===== EXTRACTED INFORMATION =====

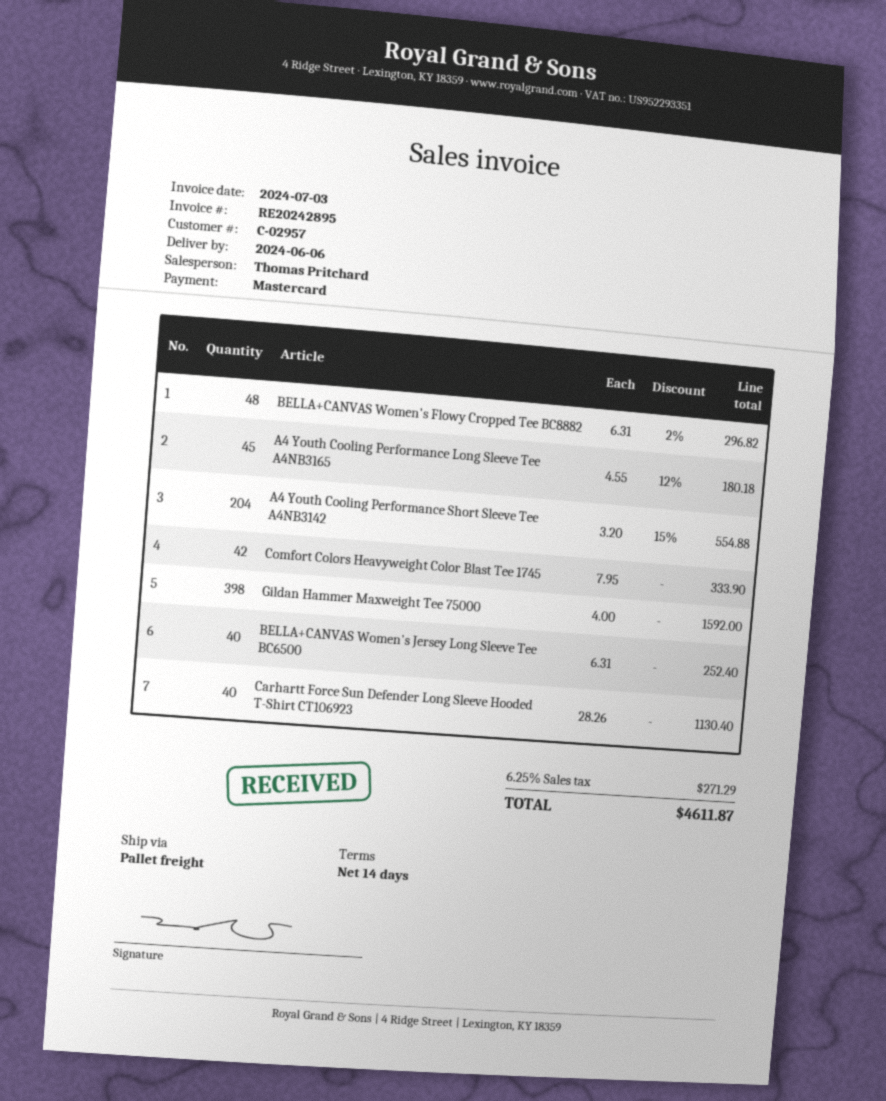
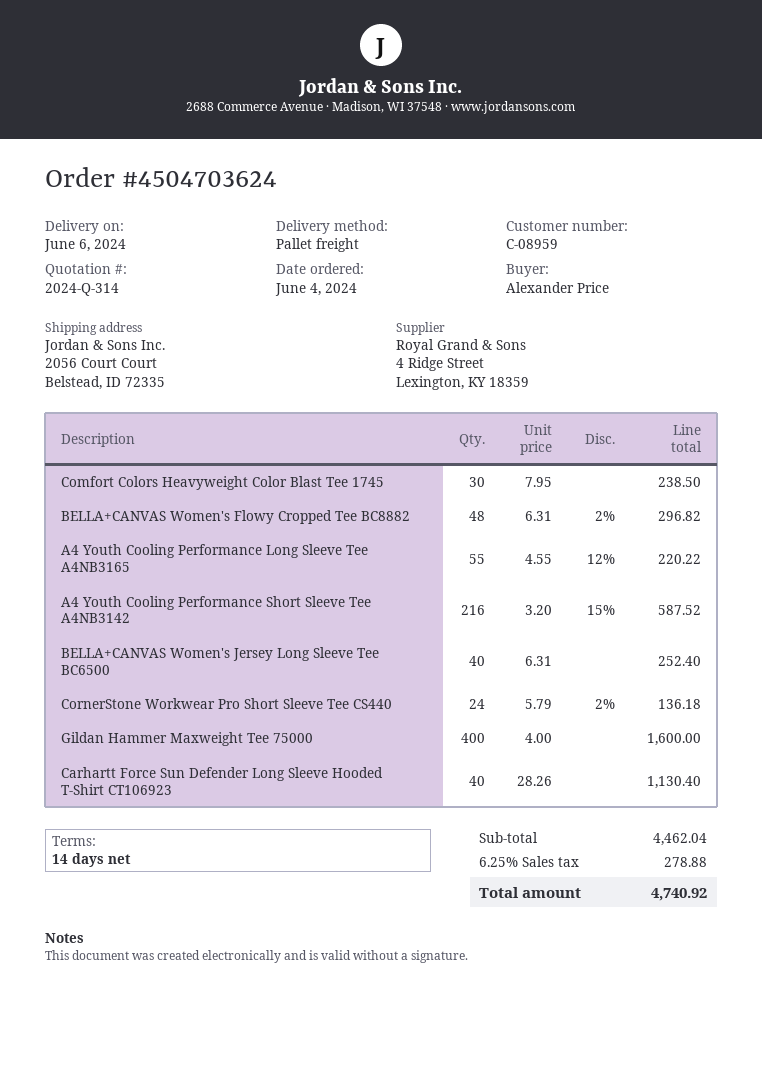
customer number: C-02957 -> C-08959
A4 Youth Cooling Performance Long Sleeve Tee A4NB3165: 45 x 4.55 - 12% = 180.18 -> 55 x 4.55 - 12% = 220.22
A4 Youth Cooling Performance Short Sleeve Tee A4NB3142: 204 x 3.20 - 15% = 554.88 -> 216 x 3.20 - 15% = 587.52
Comfort Colors Heavyweight Color Blast Tee 1745: 42 x 7.95 = 333.90 -> 30 x 7.95 = 238.50
Gildan Hammer Maxweight Tee 75000: 398 x 4.00 = 1592.00 -> 400 x 4.00 = 1600.00
CornerStone Workwear Pro Short Sleeve Tee CS440: none -> 24 x 5.79 - 2% = 136.18
tax: 6.25% = 271.29 -> 6.25% = 278.88
total: 4611.87 -> 4740.92

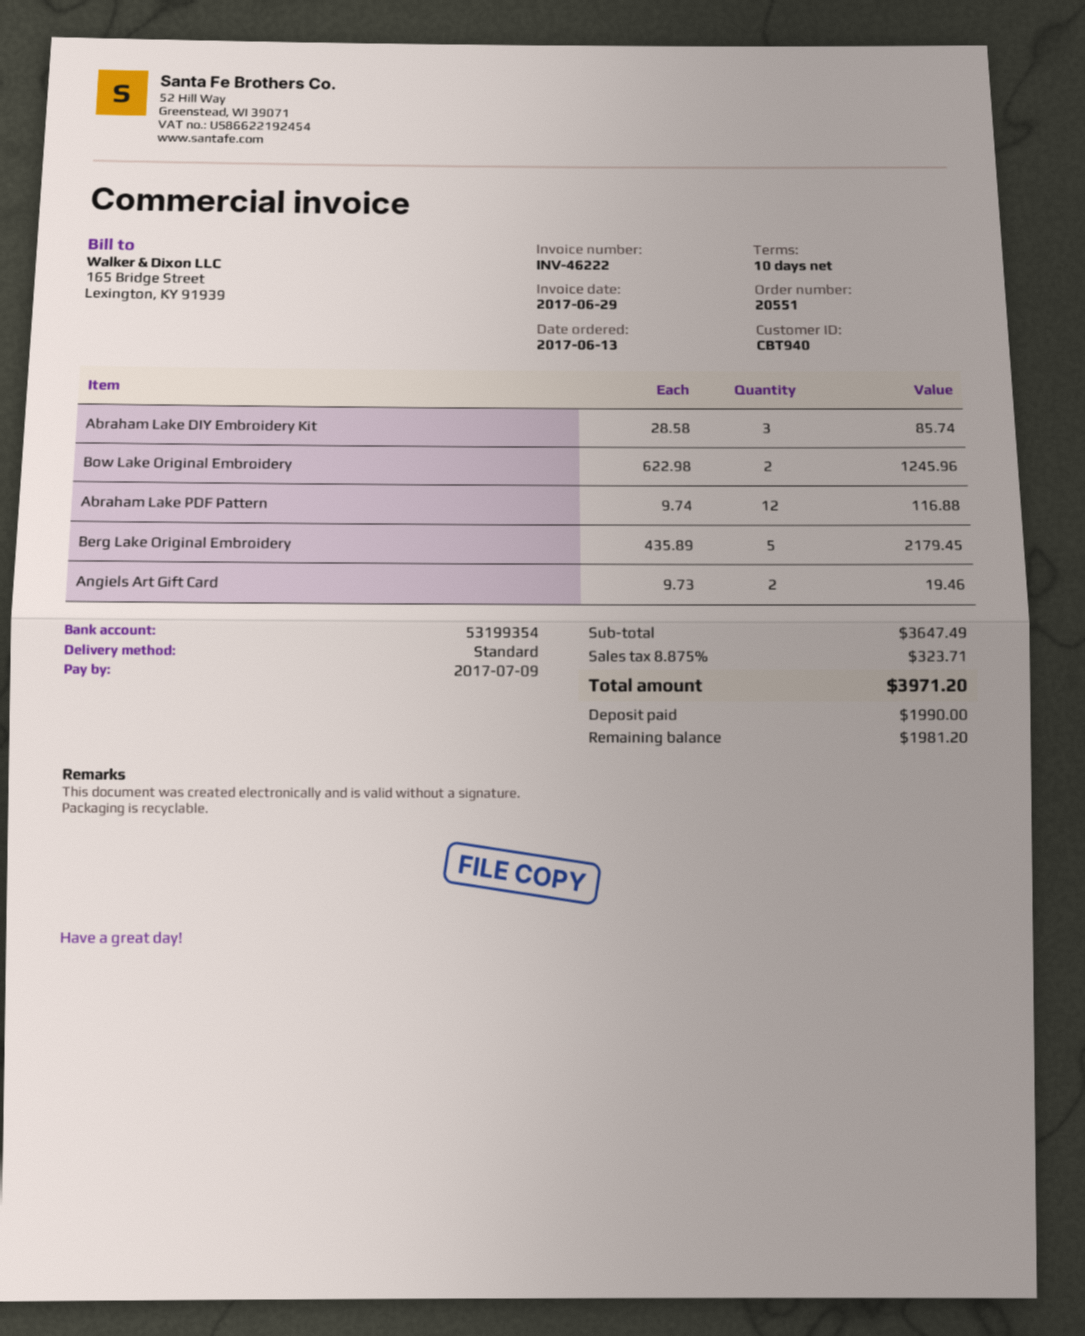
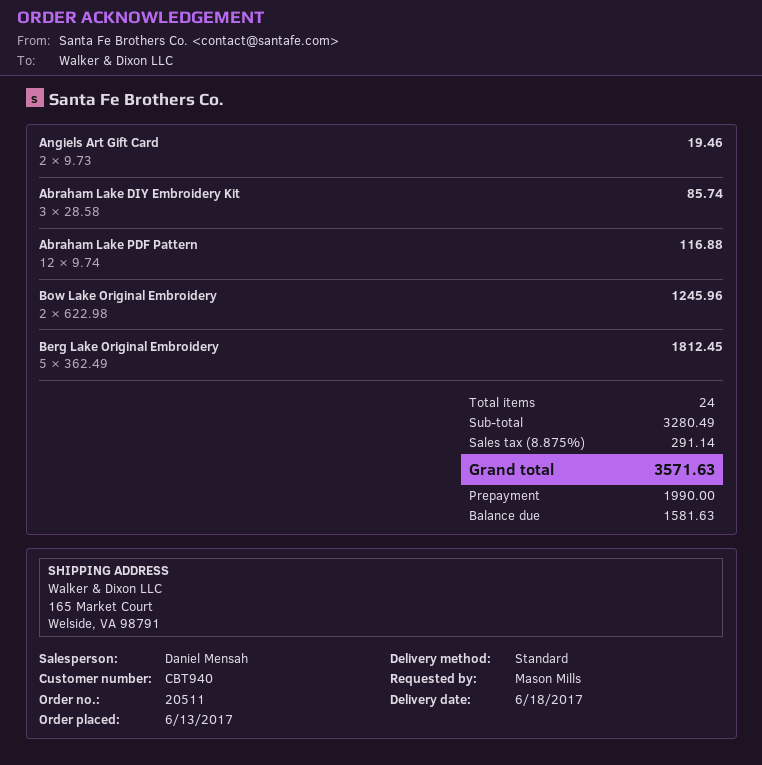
order number: 20551 -> 20511
Berg Lake Original Embroidery: 5 x 435.89 = 2179.45 -> 5 x 362.49 = 1812.45
subtotal: 3647.49 -> 3280.49
tax: 8.875% = 323.71 -> 8.875% = 291.14
total: 3971.20 -> 3571.63
balance: 1981.20 -> 1581.63

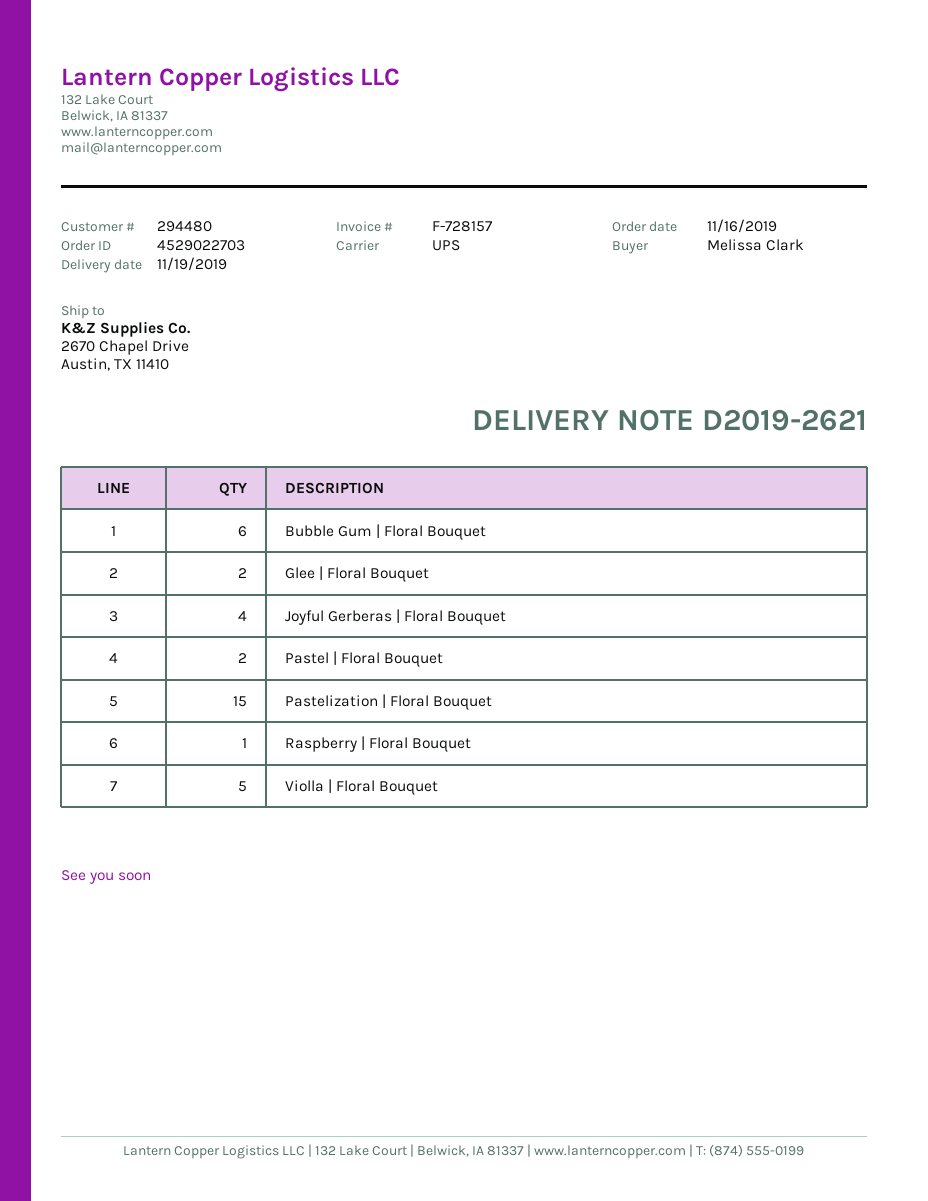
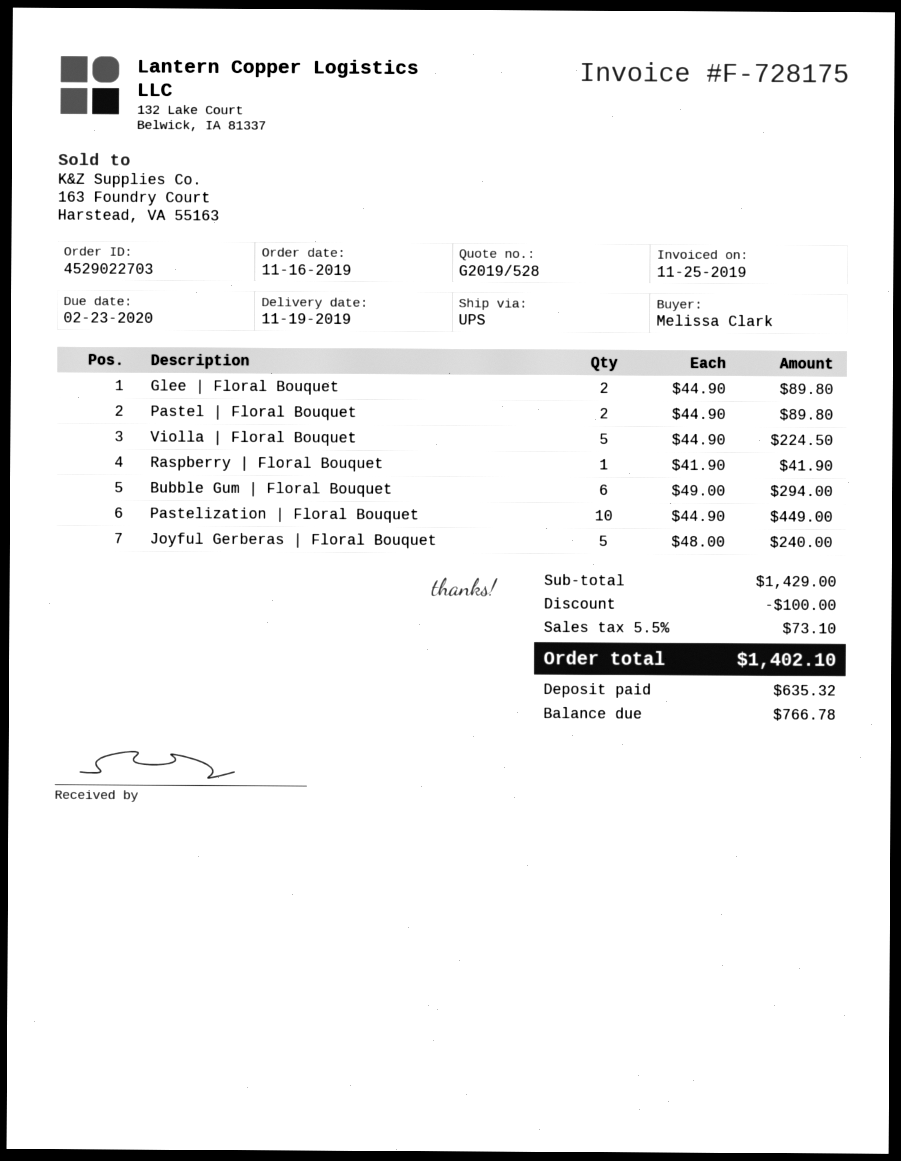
invoice number: F-728157 -> F-728175
Joyful Gerberas | Floral Bouquet: 4 -> 5
Pastelization | Floral Bouquet: 15 -> 10

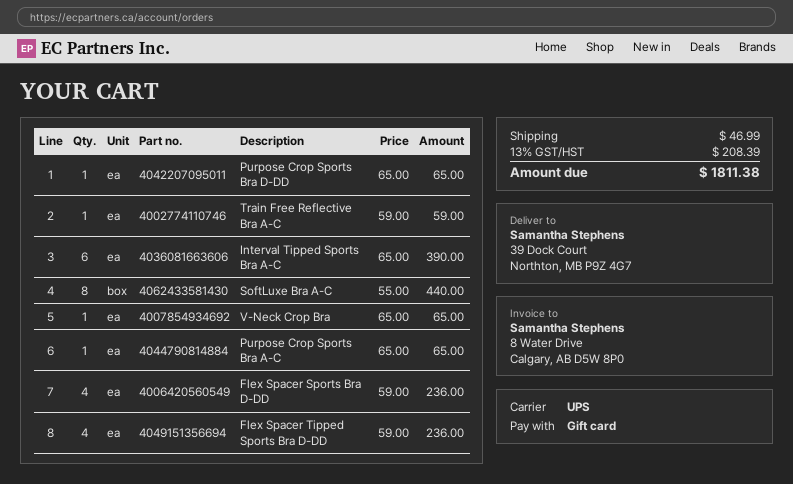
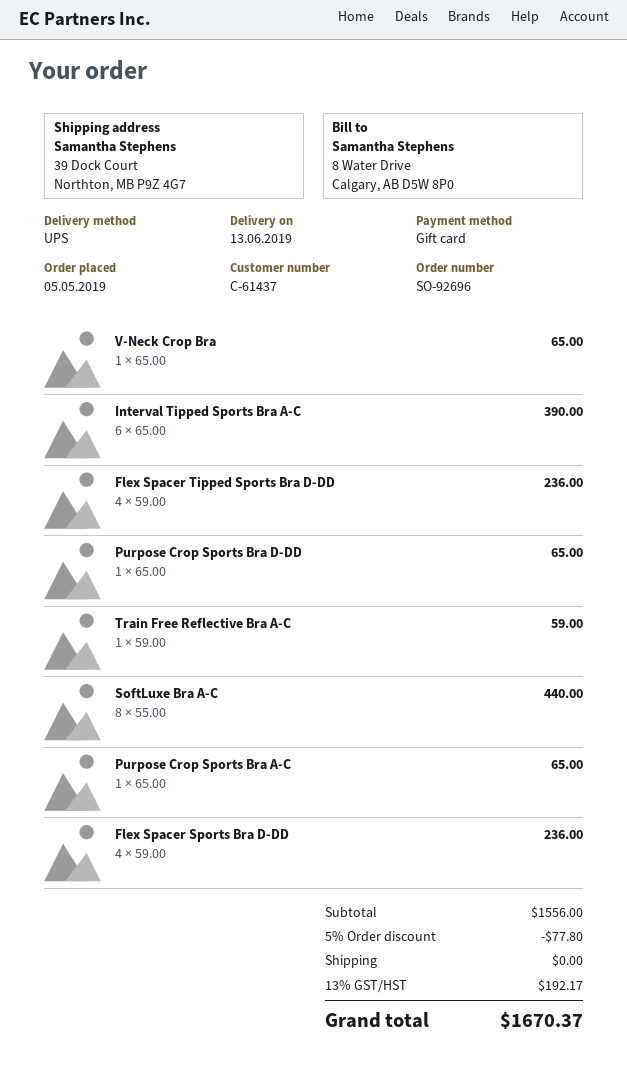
discount: none -> 5% = 77.80
shipping: 46.99 -> 0.00
tax: 13% = 208.39 -> 13% = 192.17
total: 1811.38 -> 1670.37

=====

WHAT YOU SHOULD DO
Nothing but a number should be given: the number of lines in the records that contain the word "Sleeve".

YOUR SOLUTION
3